Une valse à deux temps

Didactique en diable, ce passage était remarquable pour trois raisons. Tout d’abord, il suggérait qu’aux tout débuts du football, il avait été courant qu’un pénalty soit tiré en deux temps…ou « en trois temps! », ainsi que le Belge Coppens tiendrait fort raisonnablement à qualifier ses plus complexes combinaisons des années 1950. Scheepmaker, quoi qu’il en soit et pour illustrer son propos, évoquait ensuite les Néerlandais Bas Paauwe et Gerard Kuppen, lesquels, lors d’un derby contre le Sparta le 4 mai 1944, avaient eu recours à une technique voisine sur l’ancienne pelouse de Feyenoord : anticipant Blanchflower, et plutôt que de tirer directement au but, Paauwe avait en effet décalé le cuir vers son équipier Kuppen, lequel, tel McIlroy treize ans plus tard, avait alors directement conclu hors de portée du gardien…

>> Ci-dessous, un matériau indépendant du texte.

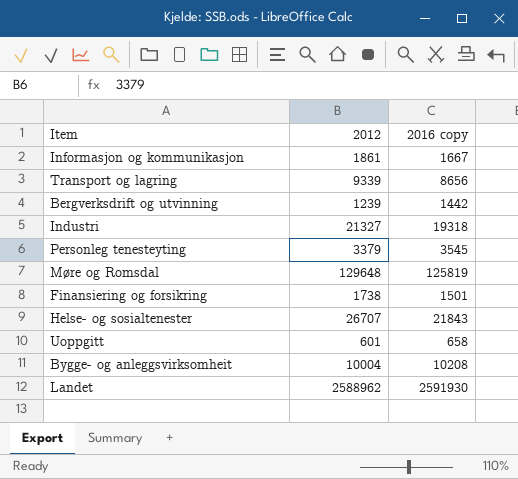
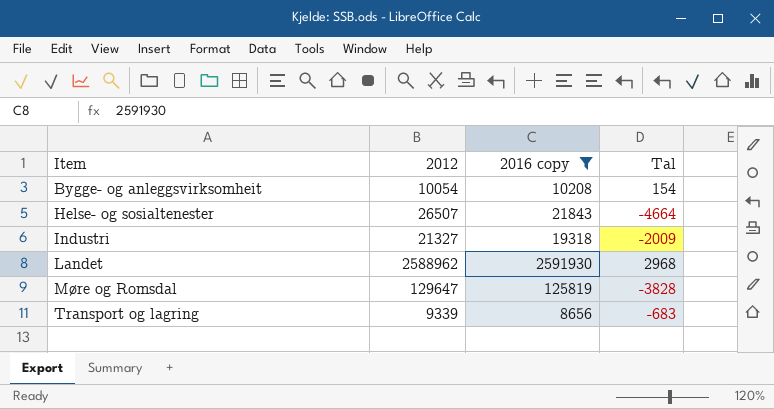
filter: none -> 2016 copy >= 8656
row order: none -> Item ascending
column Tal | formula: none -> [2016 copy] - [2012]
Bygge- og anleggsvirksomheit | 2012: 10004 -> 10054
Helse- og sosialtenester | 2012: 26707 -> 26507
Møre og Romsdal | 2012: 129648 -> 129647

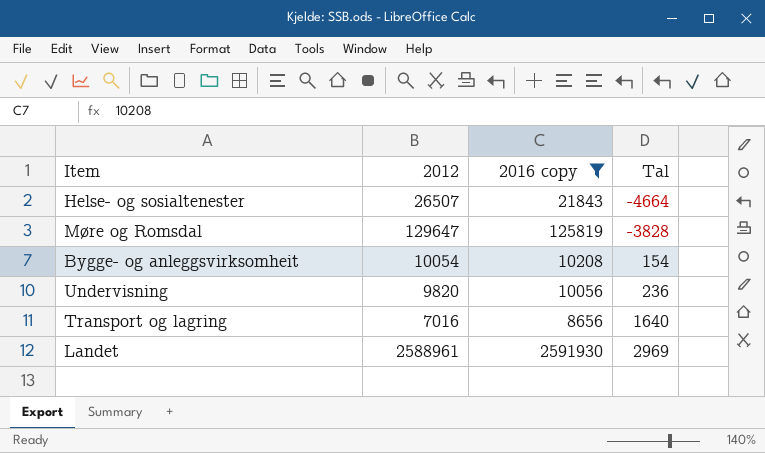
row order: Item ascending -> Tal ascending
row Industri: 21327 | 19318 | -2009 -> none
row Undervisning: none -> 9820 | 10056 | 236
Transport og lagring | 2012: 9339 -> 7016
Transport og lagring | Tal: -683 -> 1640
Landet | 2012: 2588962 -> 2588961
Landet | Tal: 2968 -> 2969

Du reste, au plus fort de l’effervescence cruyffiste qui déjà exacerbait « le moment de génie de Johan Cruyff », l’un ou l’autre journalistes avaient-ils eux aussi, et non moins spontanément, tenu à raviver le geste de ces lointains joueurs, tel le très réactif Hans Reismann lequel, le 6 décembre et parmi les pages sportives de ce qui avait été le plus grand quotidien des Pays-Bas, tiendrait en vain à ramener un brin de bon sens dans les affaires footballistiques du pays :
« Du jamais vu? Ne me faites pas rire », se sont de conserve étranglé les Rotterdamois de l’ancienne génération, en découvrant les louanges chantées par les chroniqueurs de Langs de Lijn puis de Studio Sport pour traiter de l’étrange pénalty converti par Cruyff contre Helmond, et que n’atténua pas même celui en tous points identiques que venait pourtant d’inscrire Mark Smeets, lors de la rencontre opposant le Velox au DOS d’Utrecht… »

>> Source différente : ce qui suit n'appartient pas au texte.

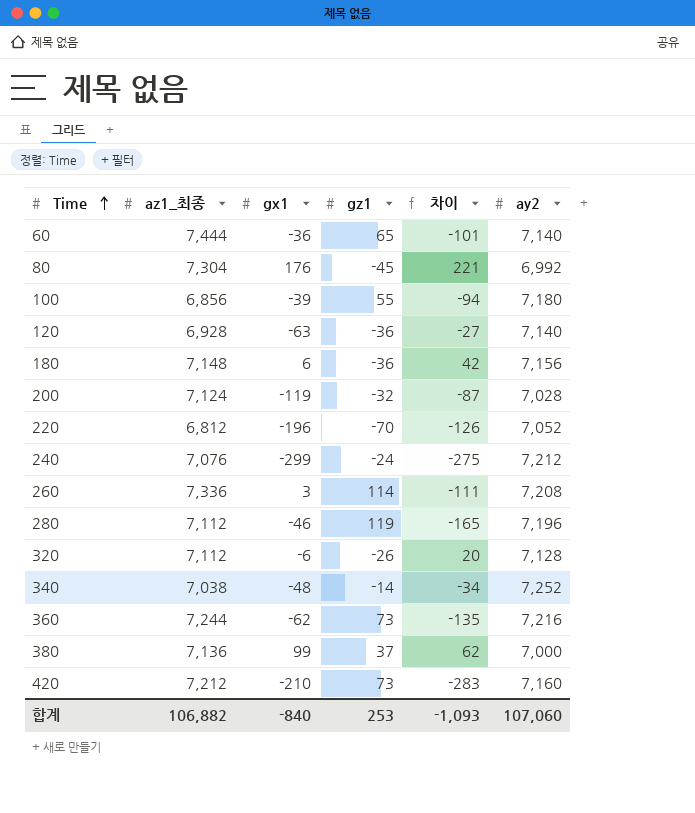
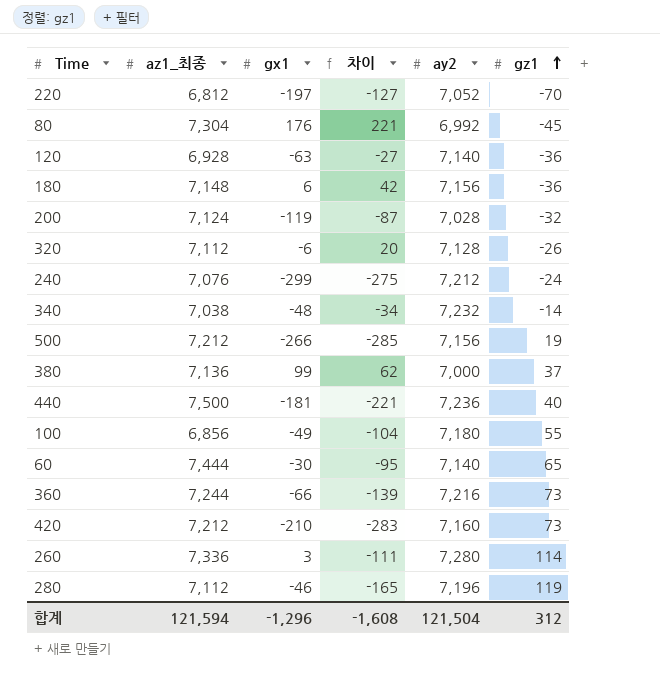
row order: Time ascending -> gz1 ascending
column gz1 | position: 4 -> 6
220 | gx1: -196 -> -197
220 | 차이: -126 -> -127
340 | ay2: 7,252 -> 7,232
row 500: none -> 7,212 | -266 | -285 | 7,156 | 19
row 440: none -> 7,500 | -181 | -221 | 7,236 | 40
100 | gx1: -39 -> -49
100 | 차이: -94 -> -104
60 | gx1: -36 -> -30
60 | 차이: -101 -> -95
360 | gx1: -62 -> -66
360 | 차이: -135 -> -139
260 | ay2: 7,208 -> 7,280
합계 | az1_최종: 106,882 -> 121,594
합계 | gx1: -840 -> -1,296
합계 | 차이: -1,093 -> -1,608
합계 | ay2: 107,060 -> 121,504
합계 | gz1: 253 -> 312

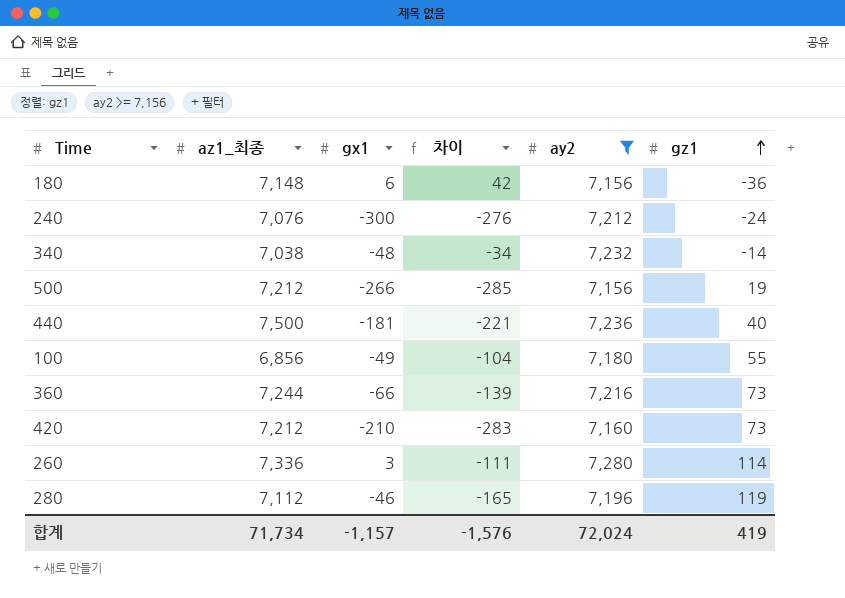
filter: none -> ay2 >= 7,156
240 | gx1: -299 -> -300
240 | 차이: -275 -> -276
합계 | az1_최종: 121,594 -> 71,734
합계 | gx1: -1,296 -> -1,157
합계 | 차이: -1,608 -> -1,576
합계 | ay2: 121,504 -> 72,024
합계 | gz1: 312 -> 419

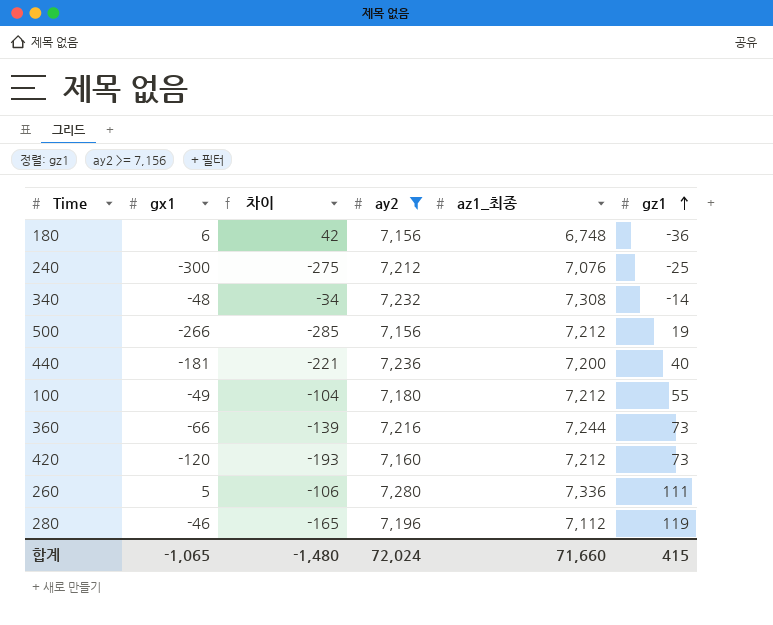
column az1_최종 | position: 2 -> 5
180 | az1_최종: 7,148 -> 6,748
240 | 차이: -276 -> -275
240 | gz1: -24 -> -25
340 | az1_최종: 7,038 -> 7,308
440 | az1_최종: 7,500 -> 7,200
100 | az1_최종: 6,856 -> 7,212
420 | gx1: -210 -> -120
420 | 차이: -283 -> -193
260 | gx1: 3 -> 5
260 | 차이: -111 -> -106
260 | gz1: 114 -> 111
합계 | gx1: -1,157 -> -1,065
합계 | 차이: -1,576 -> -1,480
합계 | az1_최종: 71,734 -> 71,660
합계 | gz1: 419 -> 415

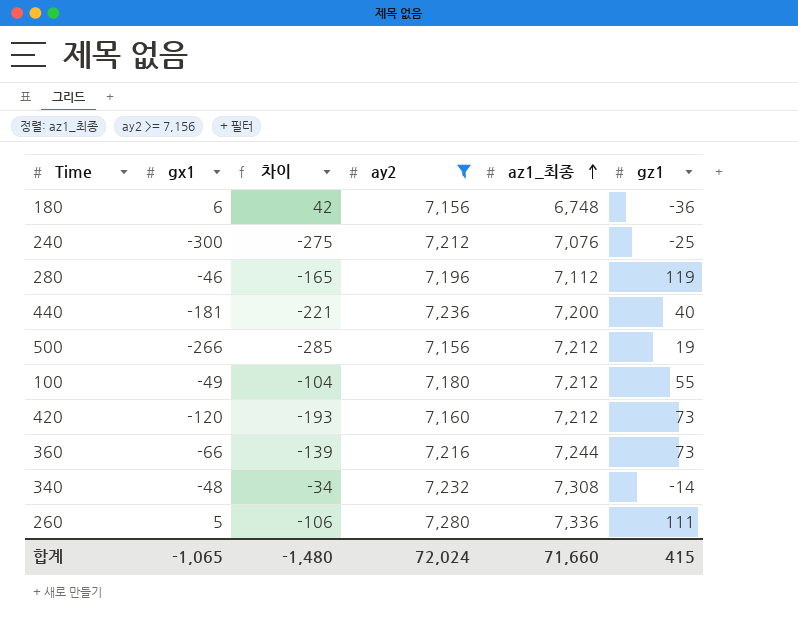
row order: gz1 ascending -> az1_최종 ascending

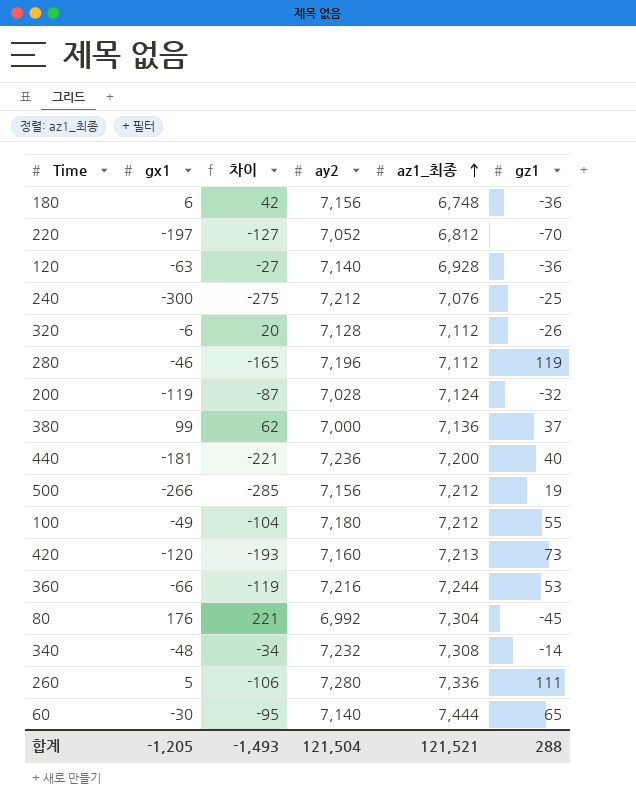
filter: ay2 >= 7,156 -> none
420 | az1_최종: 7,212 -> 7,213
360 | 차이: -139 -> -119
360 | gz1: 73 -> 53
합계 | gx1: -1,065 -> -1,205
합계 | 차이: -1,480 -> -1,493
합계 | ay2: 72,024 -> 121,504
합계 | az1_최종: 71,660 -> 121,521
합계 | gz1: 415 -> 288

Puis Reismann précisait : « Un lecteur se souvient : « Monsieur, j’ai vu Jan Lissen profiter d’un penalty comme celui-là avant la guerre! » Ce que confirma aussitôt le principal intéressé, bien qu’il tînt à préciser que ce n’était pas lui, mais son équipier Gerard Kuppen qui avait inscrit ce pénalty : « C’est arrivé lors d’un Feyenoord-Sparta que nous disputâmes sur la Dordtsestraatweg, dans le cadre me semble-t-il de cette compétition d’été, qu’organisaient entre eux les clubs de la région au terme de la saison. Et c’est Bas Paauwe qui avait le premier frappé dans le ballon, avant que Gerard ne l’envoyât enfin au fond des filets. »
Une valse à trois temps

Aux antipodes de tout le vomi hystérique produit 72 ans plus tard, lors de son involontaire reproduction par les Barcelonais Suarez et Messi, ce geste daté de 1944 avait pourtant été traité avec une légèreté telle, parmi les comptes-rendus néerlandais du mitan de ce siècle, que le plus probable reste encore qu’aient alors coexisté d’autres « Paauwe-Kuppen », voire que l’auront ici ou là précédé d’autres versions en deux temps, ainsi que le suggère d’ailleurs une évocation (hélas non documentée) le faisant remonter au moins jusqu’à 1937, soit une pleine génération avant les premières traces attestées de pénaltys à trois temps dans l’Histoire du ballon rond.
Et pourtant, parmi les pages prudemment ajoutées en 1981 pour aguicher ses compatriotes, c’est bel et bien le pénalty en trois temps que Scheepmaker identifiait comme pattern, tandis que celui à deux n’en fût rien plus qu’une variante, qui procédât du court-circuitage parfois de l’action – que celui-ci fût convenu, tel qu’en 1957 dans le chef de McIlroy, ou qu’il fût inopiné comme en 2016, quand l’avait raccourci l’ingénu Suarez.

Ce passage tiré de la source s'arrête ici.